WHAT YOU SHOULD DO: The reply must contain exactly the lines below from the one with "text: 2022 ->" down to the one with "html: <span>Recorded on", both included, and nothing more; please omit the pictures.

RECORDED INFORMATION:
[Start of section]

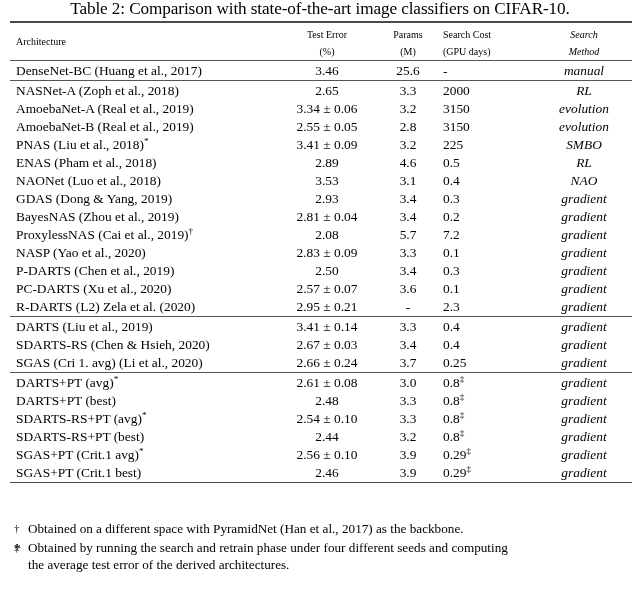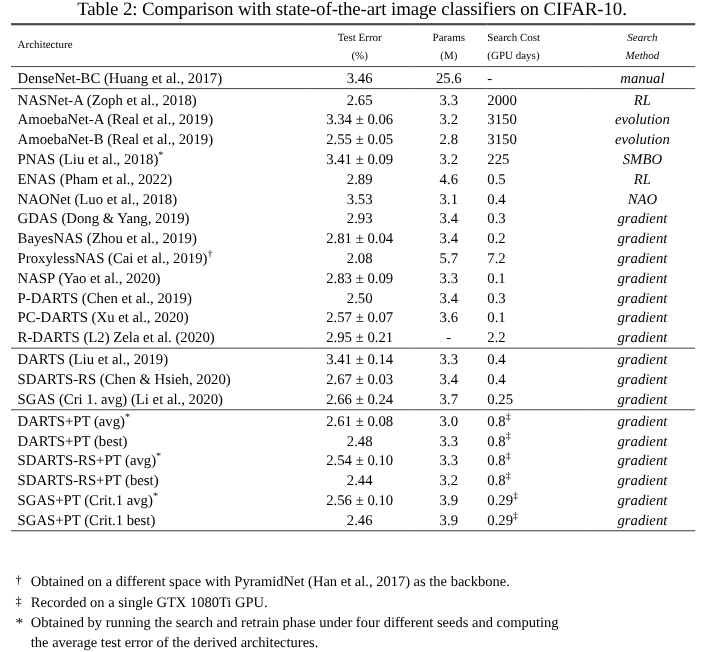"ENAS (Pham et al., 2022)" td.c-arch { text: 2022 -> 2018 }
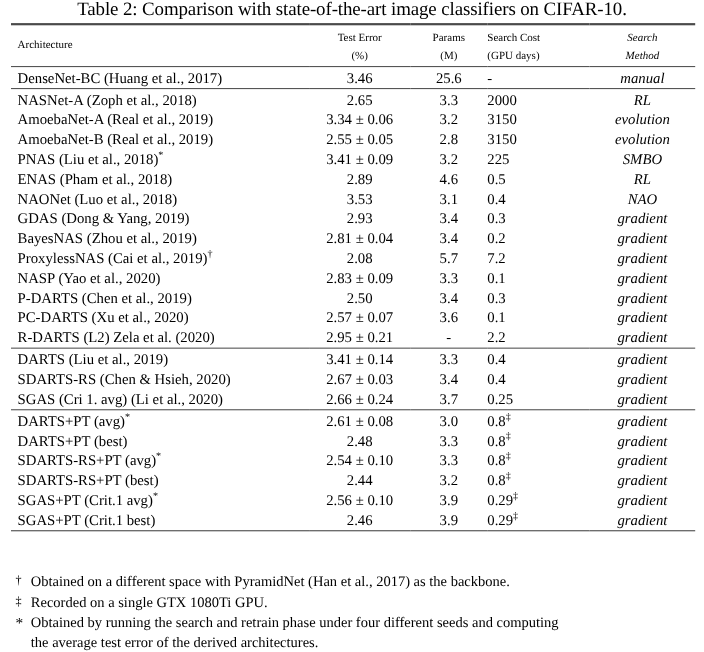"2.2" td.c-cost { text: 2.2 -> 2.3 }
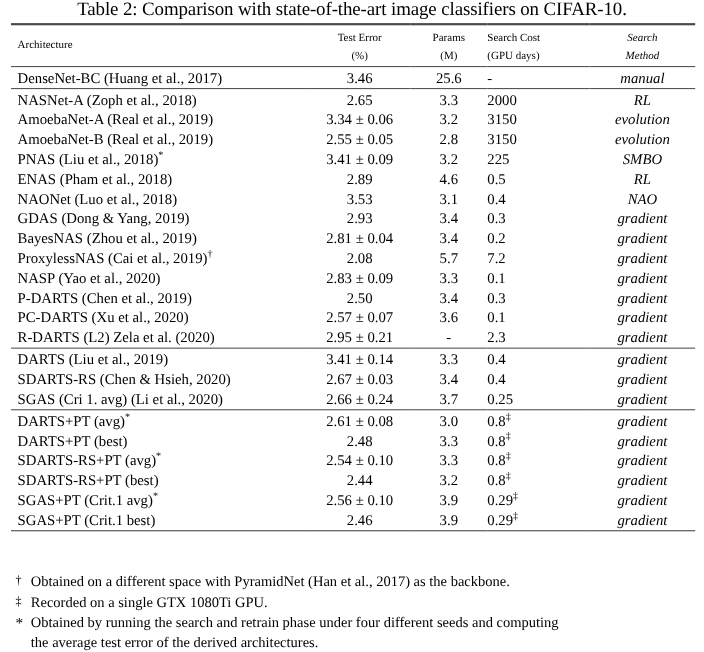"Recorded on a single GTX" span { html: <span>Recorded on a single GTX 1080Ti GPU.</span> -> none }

[End of section]
[Start of section]

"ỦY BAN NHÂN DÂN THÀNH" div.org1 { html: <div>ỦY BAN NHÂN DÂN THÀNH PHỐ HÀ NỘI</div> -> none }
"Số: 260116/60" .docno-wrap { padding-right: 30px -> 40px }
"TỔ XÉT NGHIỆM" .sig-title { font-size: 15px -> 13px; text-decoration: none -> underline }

[End of section]

REPLY TO THE EXERCISE:
"ENAS (Pham et al., 2022)" td.c-arch { text: 2022 -> 2018 }
"2.2" td.c-cost { text: 2.2 -> 2.3 }
"Recorded on a single GTX" span { html: <span>Recorded on a single GTX 1080Ti GPU.</span> -> none }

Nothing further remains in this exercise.